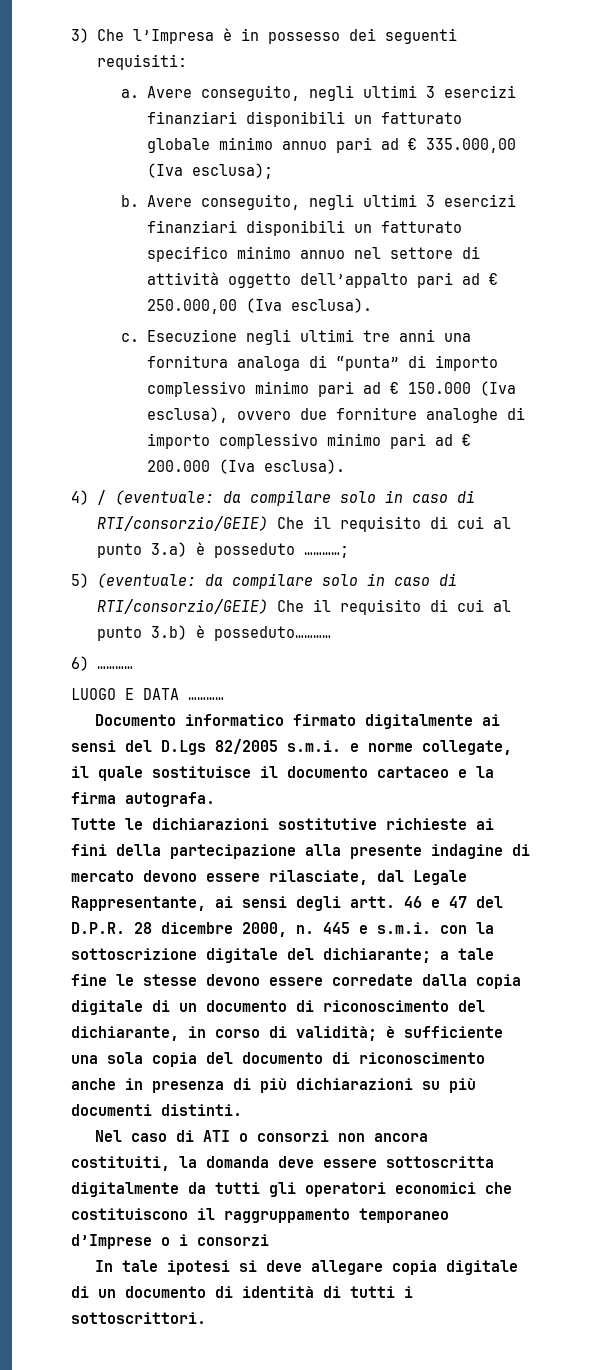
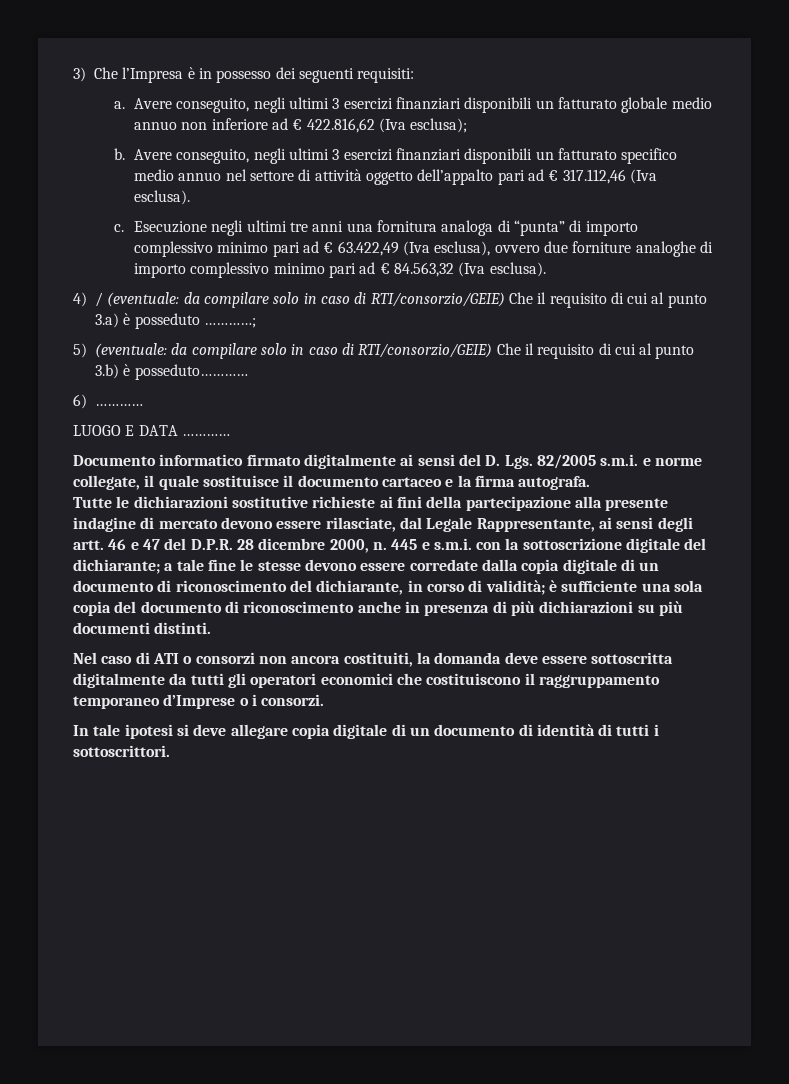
- Avere conseguito, negli ultimi 3 esercizi finanziari disponibili un fatturato globale minimo annuo pari ad € 335.000,00 (Iva esclusa);
+ Avere conseguito, negli ultimi 3 esercizi finanziari disponibili un fatturato globale medio annuo non inferiore ad € 422.816,62 (Iva esclusa);
- Avere conseguito, negli ultimi 3 esercizi finanziari disponibili un fatturato specifico minimo annuo nel settore di attività oggetto dell’appalto pari ad € 250.000,00 (Iva esclusa).
+ Avere conseguito, negli ultimi 3 esercizi finanziari disponibili un fatturato specifico medio annuo nel settore di attività oggetto dell’appalto pari ad € 317.112,46 (Iva esclusa).
- Esecuzione negli ultimi tre anni una fornitura analoga di “punta” di importo complessivo minimo pari ad € 150.000 (Iva esclusa), ovvero due forniture analoghe di importo complessivo minimo pari ad € 200.000 (Iva esclusa).
+ Esecuzione negli ultimi tre anni una fornitura analoga di “punta” di importo complessivo minimo pari ad € 63.422,49 (Iva esclusa), ovvero due forniture analoghe di importo complessivo minimo pari ad € 84.563,32 (Iva esclusa).
- Documento informatico firmato digitalmente ai sensi del D.Lgs 82/2005 s.m.i. e norme collegate, il quale sostituisce il documento cartaceo e la firma autografa.
+ Documento informatico firmato digitalmente ai sensi del D. Lgs. 82/2005 s.m.i. e norme collegate, il quale sostituisce il documento cartaceo e la firma autografa.
- Nel caso di ATI o consorzi non ancora costituiti, la domanda deve essere sottoscritta digitalmente da tutti gli operatori economici che costituiscono il raggruppamento temporaneo d’Imprese o i consorzi
+ Nel caso di ATI o consorzi non ancora costituiti, la domanda deve essere sottoscritta digitalmente da tutti gli operatori economici che costituiscono il raggruppamento temporaneo d’Imprese o i consorzi.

ACTIVITY » From the line containing "del D. Lgs." to the last line of the material, please quote every line exactly and only those.

RESPONSE TO THE EXERCISE »
+ Documento informatico firmato digitalmente ai sensi del D. Lgs. 82/2005 s.m.i. e norme collegate, il quale sostituisce il documento cartaceo e la firma autografa.
- Nel caso di ATI o consorzi non ancora costituiti, la domanda deve essere sottoscritta digitalmente da tutti gli operatori economici che costituiscono il raggruppamento temporaneo d’Imprese o i consorzi
+ Nel caso di ATI o consorzi non ancora costituiti, la domanda deve essere sottoscritta digitalmente da tutti gli operatori economici che costituiscono il raggruppamento temporaneo d’Imprese o i consorzi.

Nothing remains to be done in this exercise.